'''

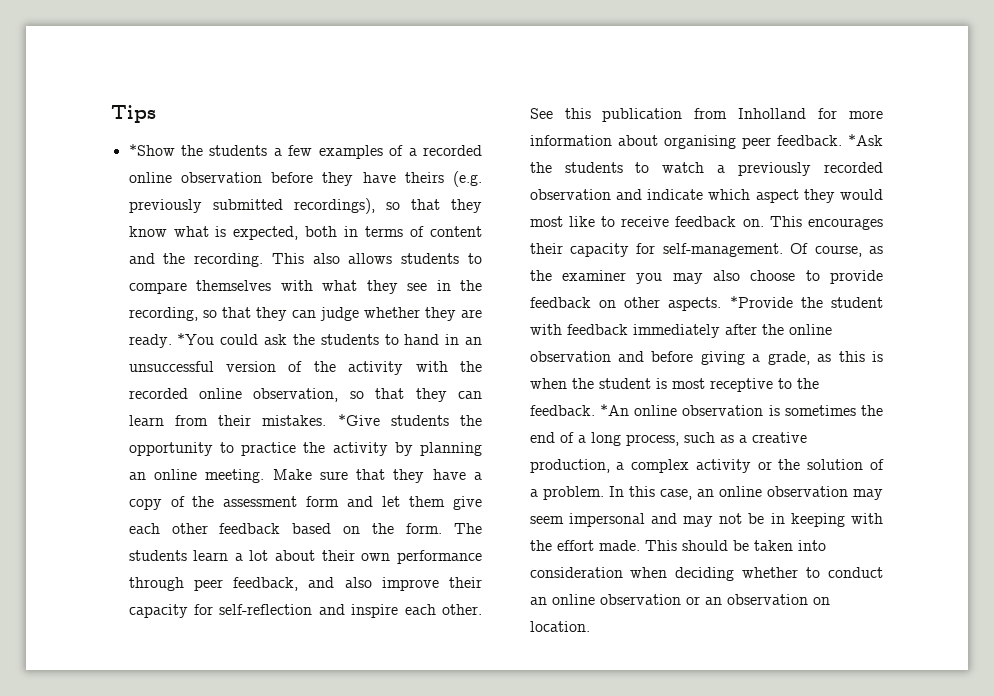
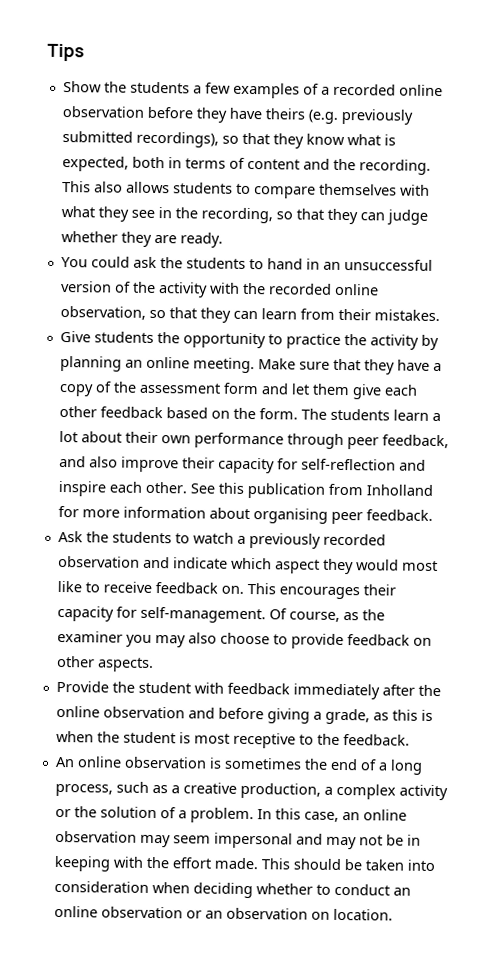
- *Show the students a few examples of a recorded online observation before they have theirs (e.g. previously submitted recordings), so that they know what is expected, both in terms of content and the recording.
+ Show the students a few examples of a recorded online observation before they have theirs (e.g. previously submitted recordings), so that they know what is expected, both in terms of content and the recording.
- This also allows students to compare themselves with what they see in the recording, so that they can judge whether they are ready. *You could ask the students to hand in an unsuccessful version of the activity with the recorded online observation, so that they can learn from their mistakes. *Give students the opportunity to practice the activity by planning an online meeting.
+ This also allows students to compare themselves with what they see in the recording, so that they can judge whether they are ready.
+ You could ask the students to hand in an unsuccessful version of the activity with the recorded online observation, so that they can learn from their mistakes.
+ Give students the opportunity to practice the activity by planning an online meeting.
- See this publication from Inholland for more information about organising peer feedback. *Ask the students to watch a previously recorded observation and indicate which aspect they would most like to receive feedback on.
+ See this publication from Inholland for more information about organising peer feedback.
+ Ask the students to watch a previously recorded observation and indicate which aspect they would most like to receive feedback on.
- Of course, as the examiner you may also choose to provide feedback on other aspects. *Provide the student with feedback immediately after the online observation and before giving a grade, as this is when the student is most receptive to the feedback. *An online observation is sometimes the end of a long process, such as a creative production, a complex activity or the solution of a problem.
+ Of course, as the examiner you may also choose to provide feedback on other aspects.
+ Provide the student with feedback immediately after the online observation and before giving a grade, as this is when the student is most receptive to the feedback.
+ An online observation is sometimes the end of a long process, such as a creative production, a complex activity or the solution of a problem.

'''

--- What the task asks ---
The word to find is "such". Copy every line of the data that holds it.

--- Answer below ---
- Of course, as the examiner you may also choose to provide feedback on other aspects. *Provide the student with feedback immediately after the online observation and before giving a grade, as this is when the student is most receptive to the feedback. *An online observation is sometimes the end of a long process, such as a creative production, a complex activity or the solution of a problem.
+ An online observation is sometimes the end of a long process, such as a creative production, a complex activity or the solution of a problem.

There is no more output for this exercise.